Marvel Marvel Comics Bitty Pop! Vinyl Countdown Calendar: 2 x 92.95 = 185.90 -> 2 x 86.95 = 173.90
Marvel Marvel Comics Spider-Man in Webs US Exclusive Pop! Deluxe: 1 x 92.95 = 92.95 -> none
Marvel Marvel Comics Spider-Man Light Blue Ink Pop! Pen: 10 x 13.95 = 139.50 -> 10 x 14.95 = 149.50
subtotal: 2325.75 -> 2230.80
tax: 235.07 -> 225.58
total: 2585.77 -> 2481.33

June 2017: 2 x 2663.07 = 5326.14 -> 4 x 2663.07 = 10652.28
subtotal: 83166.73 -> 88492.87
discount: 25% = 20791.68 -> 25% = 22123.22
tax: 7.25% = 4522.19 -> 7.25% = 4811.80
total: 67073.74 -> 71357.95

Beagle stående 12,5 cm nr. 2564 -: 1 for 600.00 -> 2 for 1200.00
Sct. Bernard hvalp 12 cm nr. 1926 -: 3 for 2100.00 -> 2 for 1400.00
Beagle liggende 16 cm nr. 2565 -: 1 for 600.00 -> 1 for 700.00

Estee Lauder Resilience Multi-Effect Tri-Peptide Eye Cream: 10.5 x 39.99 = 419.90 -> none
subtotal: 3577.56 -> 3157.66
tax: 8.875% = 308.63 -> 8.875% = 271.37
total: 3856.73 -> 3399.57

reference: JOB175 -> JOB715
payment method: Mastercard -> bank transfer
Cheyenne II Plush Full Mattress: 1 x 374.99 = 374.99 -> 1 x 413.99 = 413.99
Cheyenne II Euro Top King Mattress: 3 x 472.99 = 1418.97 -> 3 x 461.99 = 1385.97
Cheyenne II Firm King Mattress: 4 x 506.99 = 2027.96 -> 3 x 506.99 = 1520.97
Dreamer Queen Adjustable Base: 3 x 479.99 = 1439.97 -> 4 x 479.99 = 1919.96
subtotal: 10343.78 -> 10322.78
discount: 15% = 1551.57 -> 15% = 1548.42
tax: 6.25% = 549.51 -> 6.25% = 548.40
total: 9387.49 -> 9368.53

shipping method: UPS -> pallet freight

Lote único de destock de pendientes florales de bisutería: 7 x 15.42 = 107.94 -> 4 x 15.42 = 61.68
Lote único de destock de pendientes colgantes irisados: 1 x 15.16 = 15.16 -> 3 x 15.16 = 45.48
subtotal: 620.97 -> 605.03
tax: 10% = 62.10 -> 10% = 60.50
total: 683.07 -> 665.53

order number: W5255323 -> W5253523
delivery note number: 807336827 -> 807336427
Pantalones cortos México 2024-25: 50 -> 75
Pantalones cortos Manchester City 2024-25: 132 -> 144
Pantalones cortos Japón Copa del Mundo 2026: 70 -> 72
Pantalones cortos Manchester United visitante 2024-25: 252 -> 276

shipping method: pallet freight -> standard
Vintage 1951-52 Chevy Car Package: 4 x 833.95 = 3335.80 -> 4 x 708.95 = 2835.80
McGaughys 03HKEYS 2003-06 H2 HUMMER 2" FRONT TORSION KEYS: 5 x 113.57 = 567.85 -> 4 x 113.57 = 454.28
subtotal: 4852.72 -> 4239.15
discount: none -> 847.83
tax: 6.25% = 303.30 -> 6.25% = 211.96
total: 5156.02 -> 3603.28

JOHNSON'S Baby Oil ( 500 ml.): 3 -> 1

■ ■ ■ ■ ■

Your task is to restate, word for word, only those lines above that fall between the line holding "discount: 15% = 1551.57 -> 15% = 1548.42" and the line holding "order number: W5255323 -> W5253523", inclusive.

- **Expected output**
discount: 15% = 1551.57 -> 15% = 1548.42
tax: 6.25% = 549.51 -> 6.25% = 548.40
total: 9387.49 -> 9368.53

shipping method: UPS -> pallet freight

Lote único de destock de pendientes florales de bisutería: 7 x 15.42 = 107.94 -> 4 x 15.42 = 61.68
Lote único de destock de pendientes colgantes irisados: 1 x 15.16 = 15.16 -> 3 x 15.16 = 45.48
subtotal: 620.97 -> 605.03
tax: 10% = 62.10 -> 10% = 60.50
total: 683.07 -> 665.53

order number: W5255323 -> W5253523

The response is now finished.